Full-screen alternative to scan/clean for exploration. Built on Textual, scythe ui shows two panes side-by-side: a sortable, filterable list of cleanable projects on the left, and the artifact list of the currently focused project on the right. The status header surfaces the running totals (N projects · M/K artifacts · X.YZ GB to free) so you always know what a clean would reclaim.

scythe ui                                       # current directory
scythe ui ~/projects                            # specific path
scythe ui ~/projects --min-size 100MB           # focus on the heavy hitters
scythe ui . --only node,python --depth 3       # narrow the scan
scythe ui ~/dev --older-than 60                 # stale stuff only
scythe ui . --no-trash                          # delete directly instead of trashing

The scan runs inside the TUI itself. The Textual app opens immediately with a Scanning… chip in the status bar and updates a "N dirs · …/path/tail" progress line as directories are walked, on a worker thread; the project list populates as soon as the scan finishes.
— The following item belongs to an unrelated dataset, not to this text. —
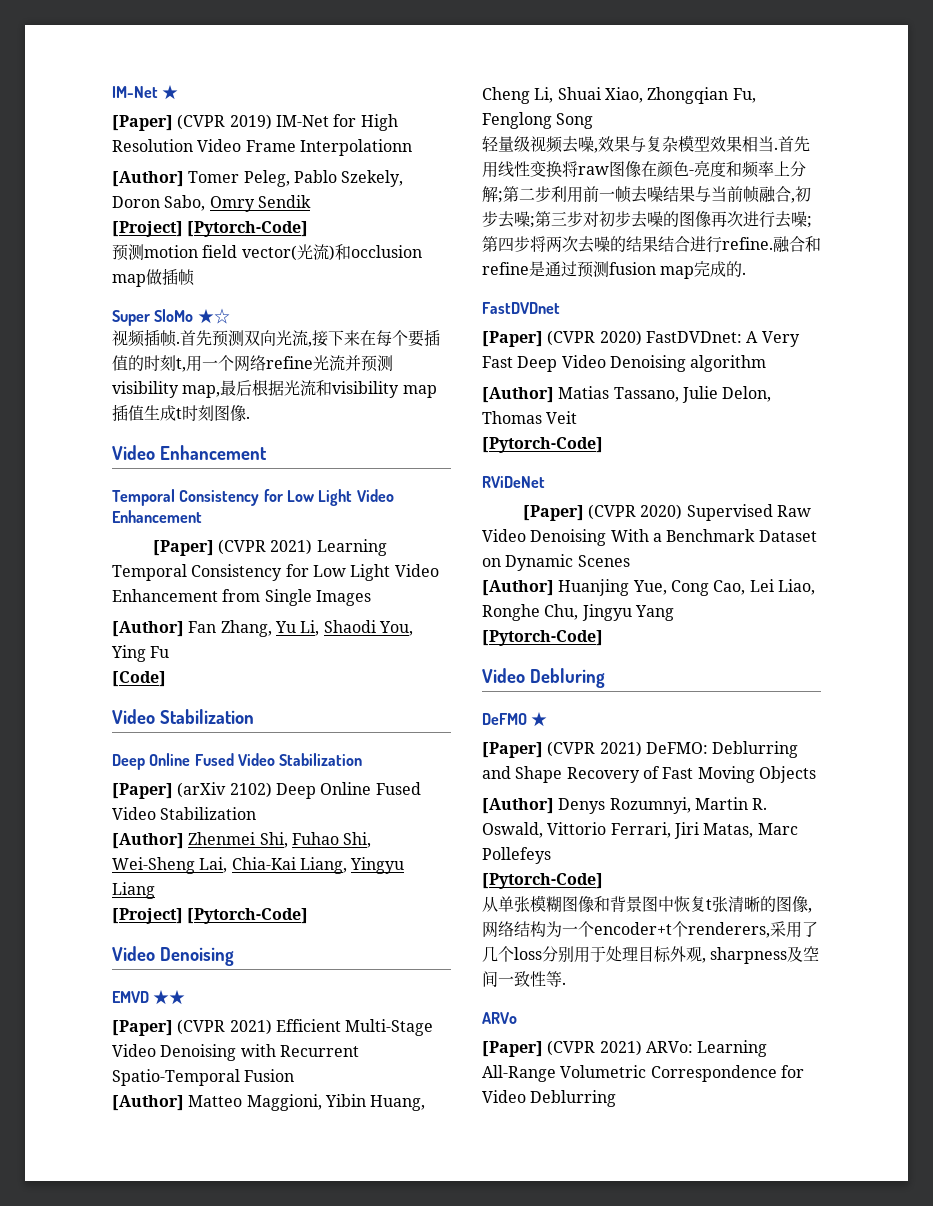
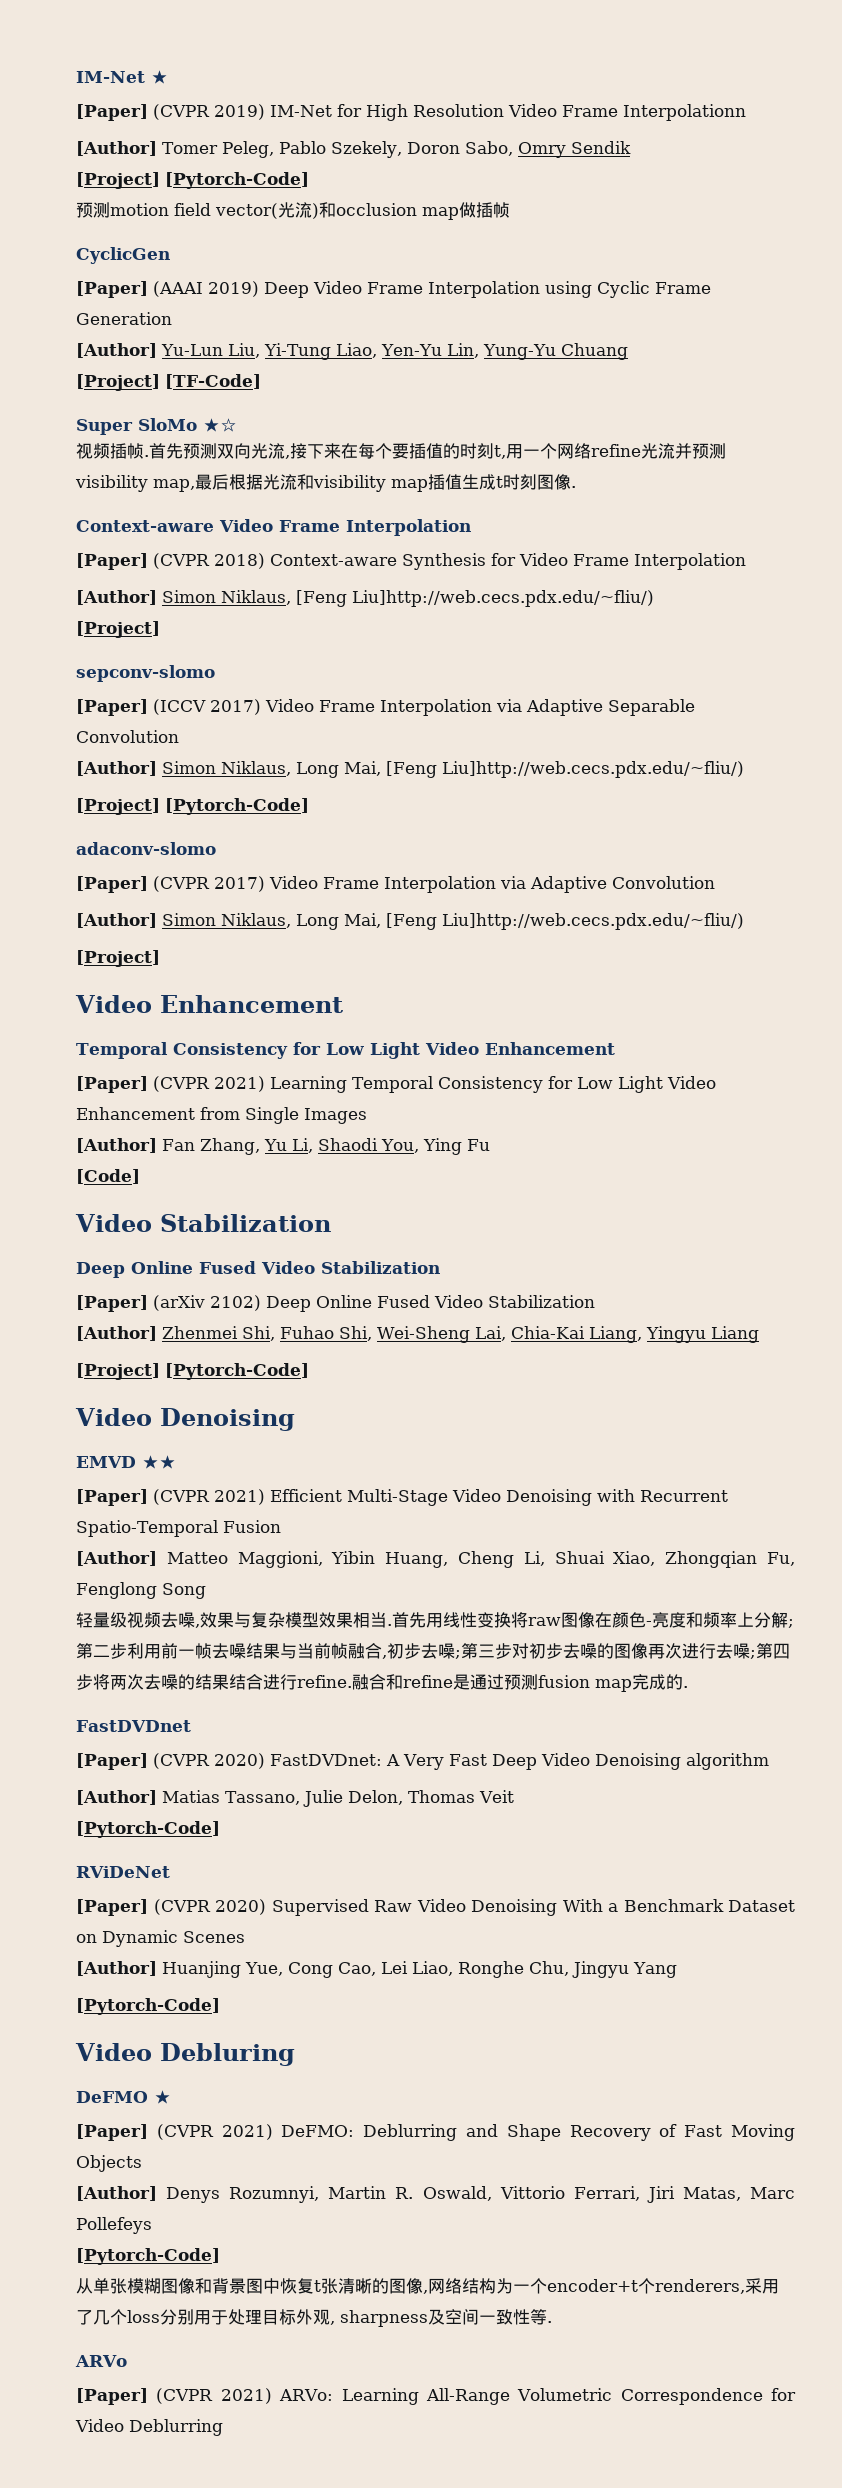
(195, 277) none -> [76,247,170,264] [76,281,711,298] [76,312,172,325] [76,343,628,360] [76,374,261,391] // CyclicGen // [Paper] (AAAI 2019) Deep Video Frame Interpolation using Cyclic Frame Generation // [Author] Yu-Lun Liu, Yi-Tung Liao, Yen-Yu Lin, Yung-Yu Chuang // [Project] [TF-Code]
(250, 417) none -> [76,519,471,536] [76,553,746,570] [76,590,654,607] [76,621,160,638] [76,665,215,682] [76,699,695,716] [76,730,179,743] [76,761,744,778] [76,798,309,815] [76,842,216,855] [76,876,715,893] [76,913,744,930] [76,950,160,967] // Context-aware Video Frame Interpolation // [Paper] (CVPR 2018) Context-aware Synthesis for Video Frame Interpolation // [Author] Simon Niklaus, [Feng Liu]http://web.cecs.pdx.edu/~fliu/) // [Project] // sepconv-slomo // [Paper] (ICCV 2017) Video Frame Interpolation via Adaptive Separable Convolution // [Author] Simon Niklaus, Long Mai, [Feng Liu]http://web.cecs.pdx.edu/~fliu/) // [Project] [Pytorch-Code] // adaconv-slomo // [Paper] (CVPR 2017) Video Frame Interpolation via Adaptive Convolution // [Author] Simon Niklaus, Long Mai, [Feng Liu]http://web.cecs.pdx.edu/~fliu/) // [Project]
There's no Rich progress bar in front of the app anymore — on big trees this removes the apparent startup latency.

The same scan filters as scan/clean are accepted and applied before the project list is rendered.

Flag Type / default Description
PATH (positional) path, default . Directory to scan.
--depth, -d int, default -1 (unbounded) Bound the recursion depth.
--follow-symlinks flag, default off Follow symbolic links during the scan.
--only TYPES comma-separated list Restrict to the named ecosystems (same vocabulary as scan).
--older-than DAYS int, default 0 (off) Keep only artifacts older than DAYS days.
--min-size SIZE size string Keep only artifacts at or above SIZE (100MB, 1GB, …).
--no-trash flag, default off Delete directly when cleaning from the TUI. By default cleans go through the recoverable trash.

Keybindings

Key Action
space Toggle the row under the cursor (project or single artifact)
a Toggle every artifact across every project
Tab Switch focus between the two panes
s Cycle sort: size · newest · type · path
/ Filter the project list by path or type substring
Esc Close/clear the filter
c Clean the selected artifacts (asks for confirmation)
u Undo the most recent clean run
q Quit

Trash vs. direct delete

By default, cleans triggered from the TUI use trash mode — artifacts are moved into scythe's recoverable trash dir rather than permanently unlinked, and a per-run manifest is written. u (or scythe restore from a regular shell) brings them back. Pass --no-trash when launching the TUI to delete directly instead; the confirmation dialog and the post-clean notification both reflect the active mode so you can't mistake one for the other.

The CLI commands stay unchanged for scripts and CI; the TUI is for interactive exploration.

scythe info

Prints the installed version, a short feature summary, and the list of supported ecosystems and artifact patterns. Takes no arguments.

scythe info

Output

By default, scythe uses Rich ANSI-colored output for better readability.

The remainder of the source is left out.